Then you may color the other dodecahedra in succession, viewing the face
where two neighbors meet as a mirror. (When the last cell meets the first,
this assignment of colors may be incompatible with the original; the
coloration forced upon the first cell at the end simply permutes the
faces. According to taste one may either name this permutation and show
that it is irrelevant, or repeat the cycle through the chain to obtain
a longer, self-intersecting, chain of colored dodecahedra in space which
returns properly colored to the original cell; one need only observe that
every permutation of 12 colors is of finite order!)
Now we have a notation to describe the chain. One may store the structure
simply by recording the colors of the faces across which we reflect to
pass from each cell to its neighbor. If the colors of reflection are,
in order, c_1, c_2, c_3, ..., then there is an affine motion A(i)
such that the i-th cell is simply the image of the first one under A(i).
In fact, A(i) is just the composite of A(i-1) with a certain
reflection, but this is not the easiest description of A(i) since the
plane of reflection is itself wandering through space. We thus prefer
this easier description:
Lemma: A(i) = R(c_1) o R(c_1) o ... o R(c_i) where R(c) is the reflection
of R^3 across the face of color c in the original dodecahedron.

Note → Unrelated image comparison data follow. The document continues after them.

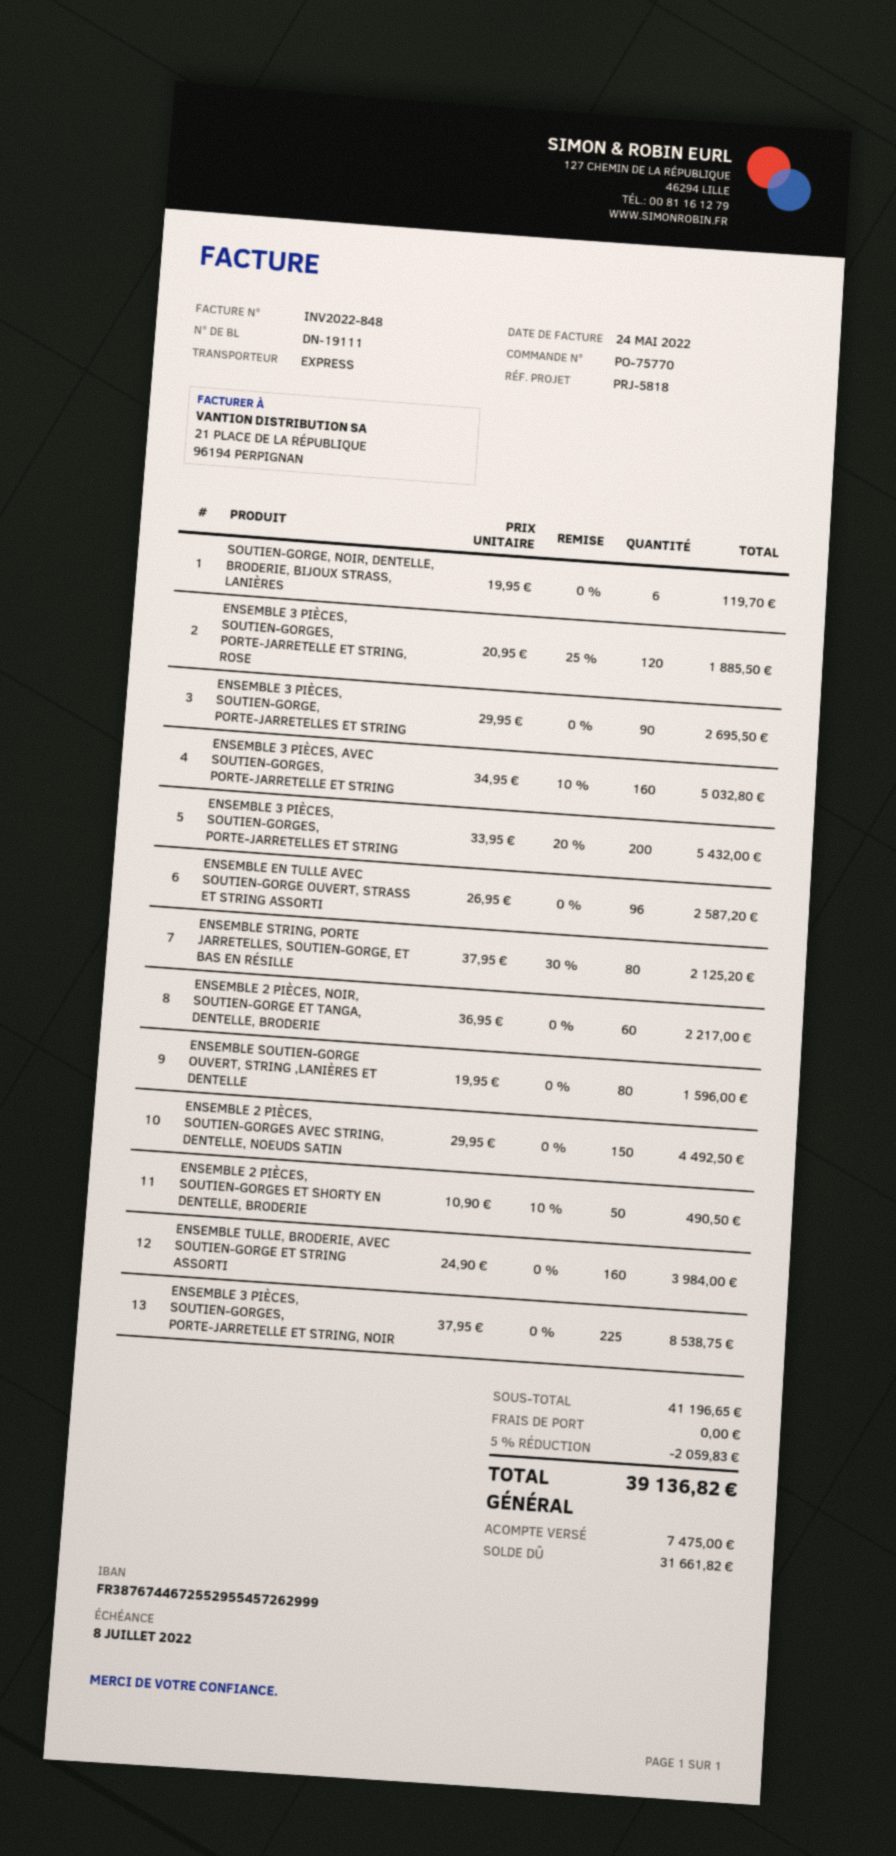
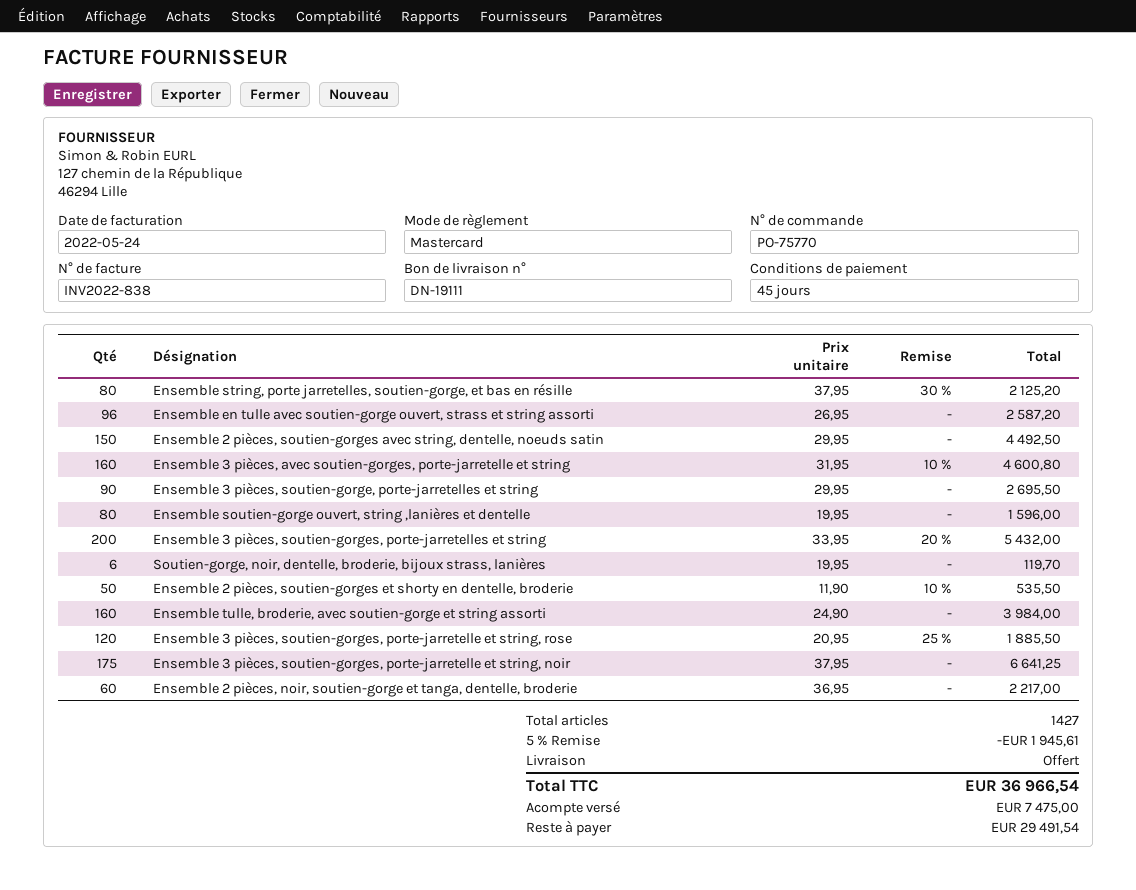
invoice number: INV2022-848 -> INV2022-838
ENSEMBLE 3 PIÈCES, AVEC SOUTIEN-GORGES, PORTE-JARRETELLE ET STRING: 160 x 34.95 - 10% = 5032.80 -> 160 x 31.95 - 10% = 4600.80
ENSEMBLE 2 PIÈCES, SOUTIEN-GORGES ET SHORTY EN DENTELLE, BRODERIE: 50 x 10.90 - 10% = 490.50 -> 50 x 11.90 - 10% = 535.50
ENSEMBLE 3 PIÈCES, SOUTIEN-GORGES, PORTE-JARRETELLE ET STRING, NOIR: 225 x 37.95 = 8538.75 -> 175 x 37.95 = 6641.25
discount: 5% = 2059.83 -> 5% = 1945.61
total: 39136.82 -> 36966.54
balance: 31661.82 -> 29491.54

This lemma isn't entirely trivial; in fact, you'll notice that the
composites appear to be taken in the WRONG order! Still, it's true, and
easily proven by induction: the case i=1 is a consequence of the definitions,
and A(i) = Ref o A(i-1) where Ref is the reflection across the
plane of the c_i - colored face in the (i-1)-st cell. By induction, this
face is A(i-1)( F ) where F is the appropriately-colored face in the
first cell. Now, reflections across planes P have the property that
for any affine map A, Ref( A(P) ) = A Ref(P) A^(-1), so the reflection
we apply to obtain the i-th cell is
Ref = A(i-1) R(c_i) A(i-1)^(-1)
= [R(c_1) o ... o R(c_[i-1])] o R(c_i) o A(i-1)^(-1)
so that A(i) = Ref o A(i-1) has the desired form, QED.
So now the question on the floor is, is there a sequence c_1, ..., c_n
of the twelve sides of the original dodecahedron such that
R(c_1) o ... o R(c_n) = I
(or, according to taste, = some member of the symmetry group Dod of
orthogonal motions preserving the original dodecahedron; |Dod| = 120 ).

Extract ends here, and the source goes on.